## Assigned task
Copied exactly and without pictures, the lines from the beginning of the entries through the one that holds "Darila za svate" should form the entire reply.

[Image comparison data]

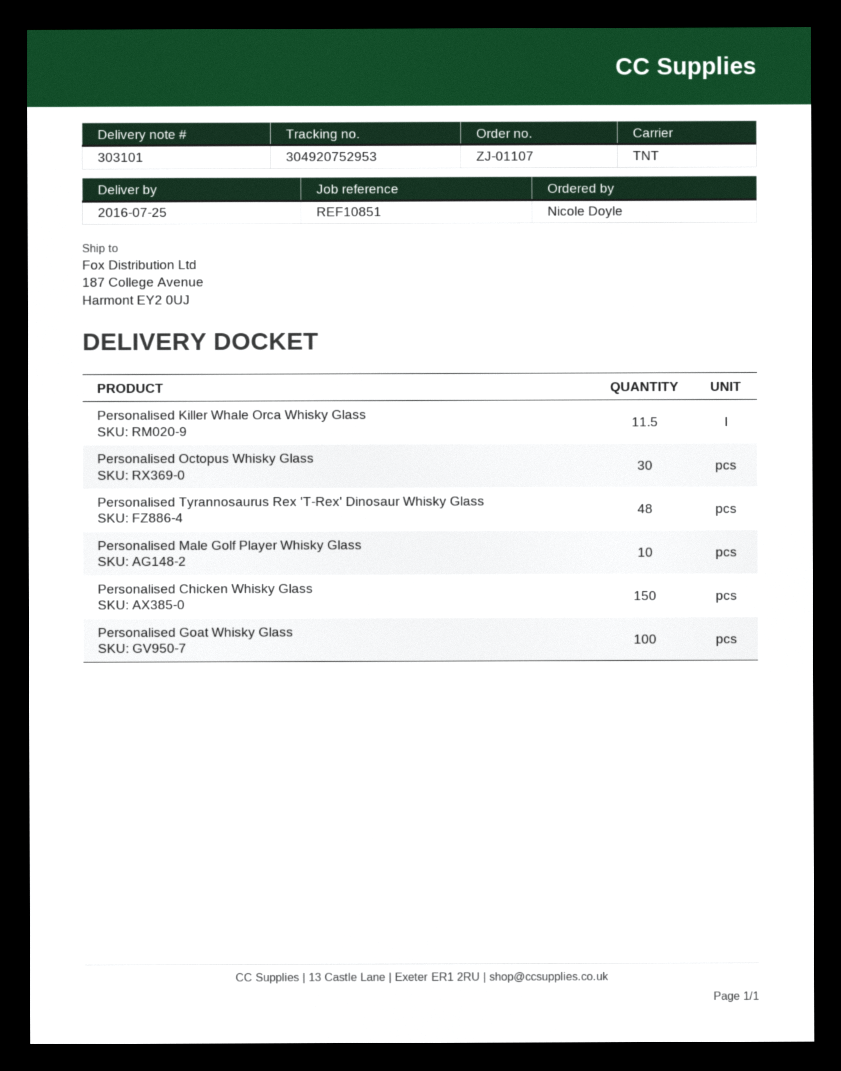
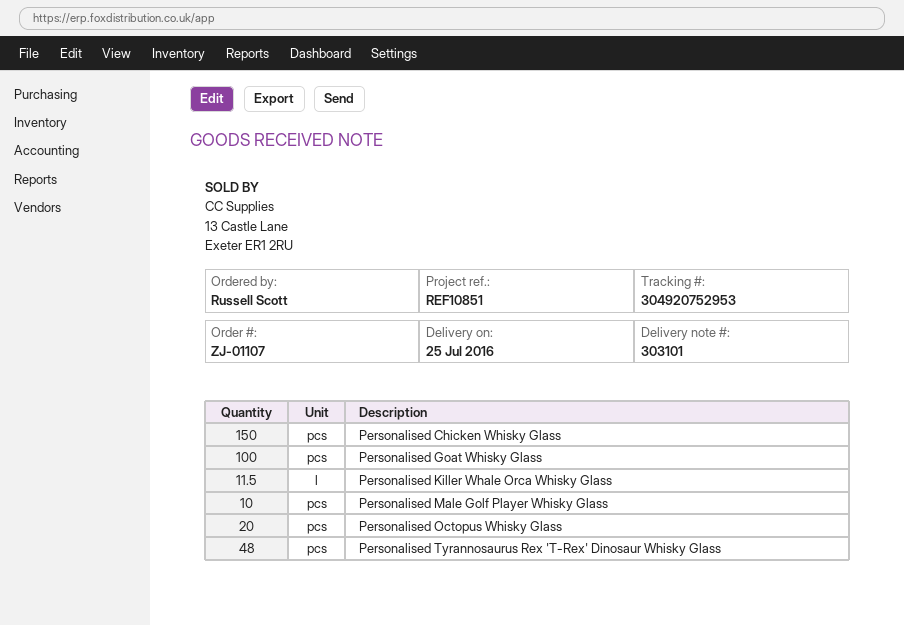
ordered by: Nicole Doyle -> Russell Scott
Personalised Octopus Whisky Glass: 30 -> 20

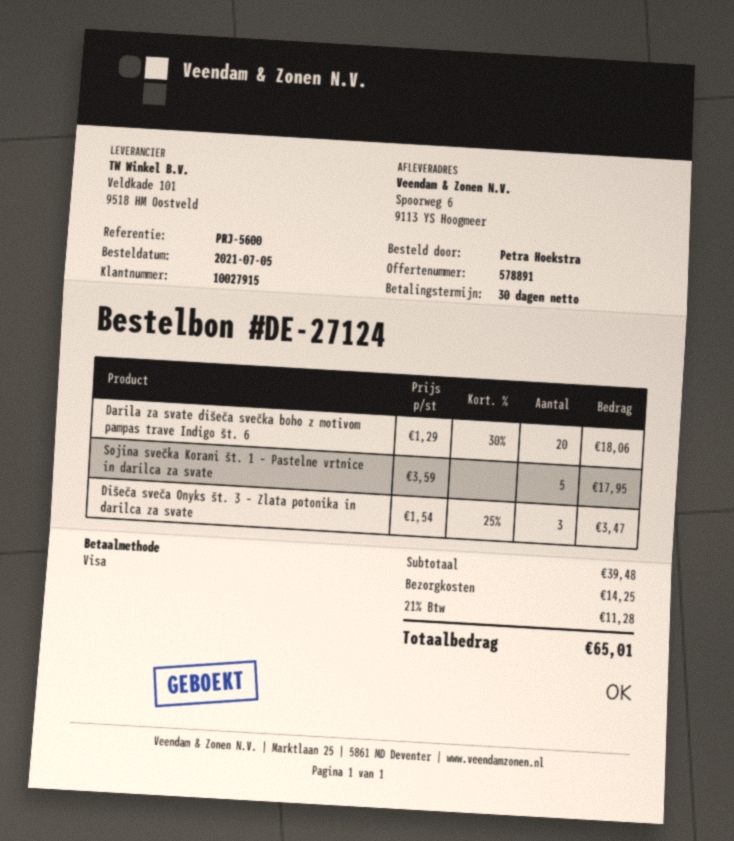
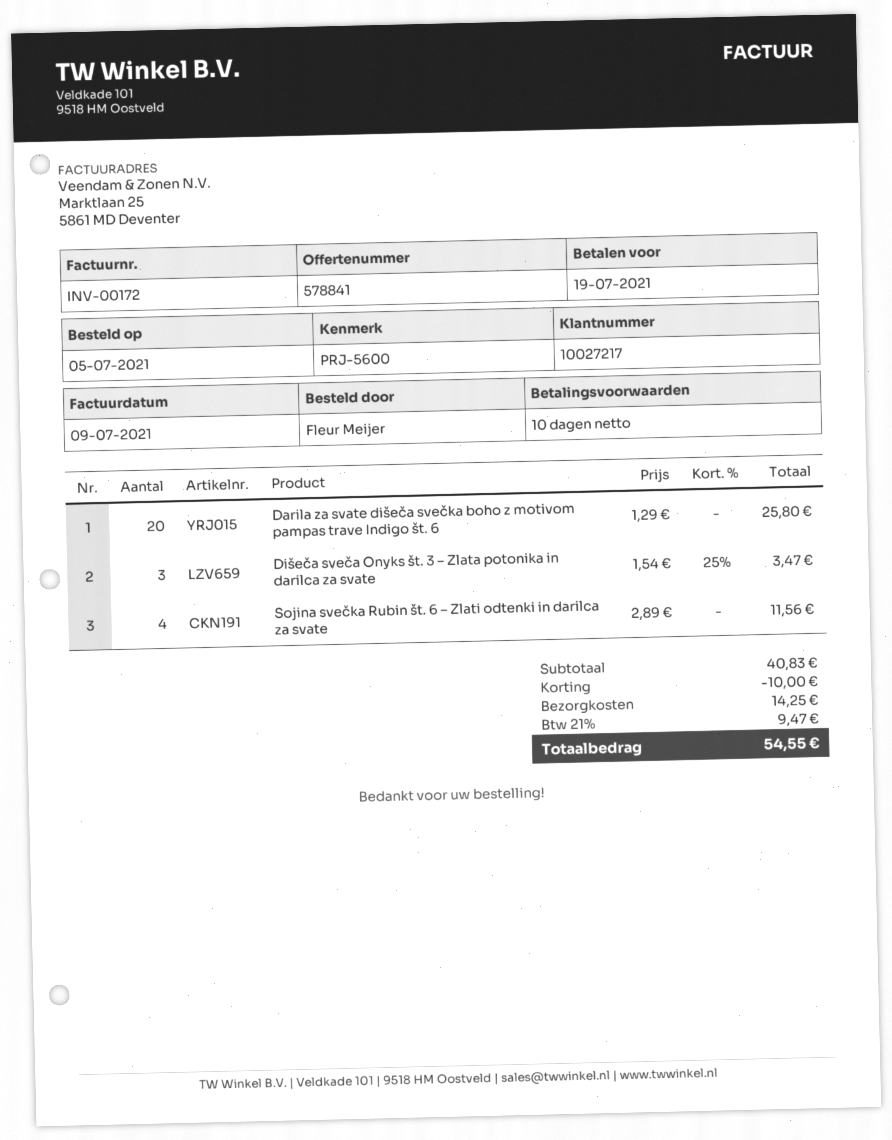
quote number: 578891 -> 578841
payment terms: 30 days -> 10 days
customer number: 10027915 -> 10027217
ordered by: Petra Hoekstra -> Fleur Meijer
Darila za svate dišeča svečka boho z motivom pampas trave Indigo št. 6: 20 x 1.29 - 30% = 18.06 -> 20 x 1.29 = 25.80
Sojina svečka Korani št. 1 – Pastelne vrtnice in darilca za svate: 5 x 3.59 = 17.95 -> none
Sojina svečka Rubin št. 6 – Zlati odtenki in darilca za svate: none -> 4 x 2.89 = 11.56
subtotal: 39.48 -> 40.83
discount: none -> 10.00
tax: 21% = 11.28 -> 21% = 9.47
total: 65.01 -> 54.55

## Response
ordered by: Nicole Doyle -> Russell Scott
Personalised Octopus Whisky Glass: 30 -> 20

quote number: 578891 -> 578841
payment terms: 30 days -> 10 days
customer number: 10027915 -> 10027217
ordered by: Petra Hoekstra -> Fleur Meijer
Darila za svate dišeča svečka boho z motivom pampas trave Indigo št. 6: 20 x 1.29 - 30% = 18.06 -> 20 x 1.29 = 25.80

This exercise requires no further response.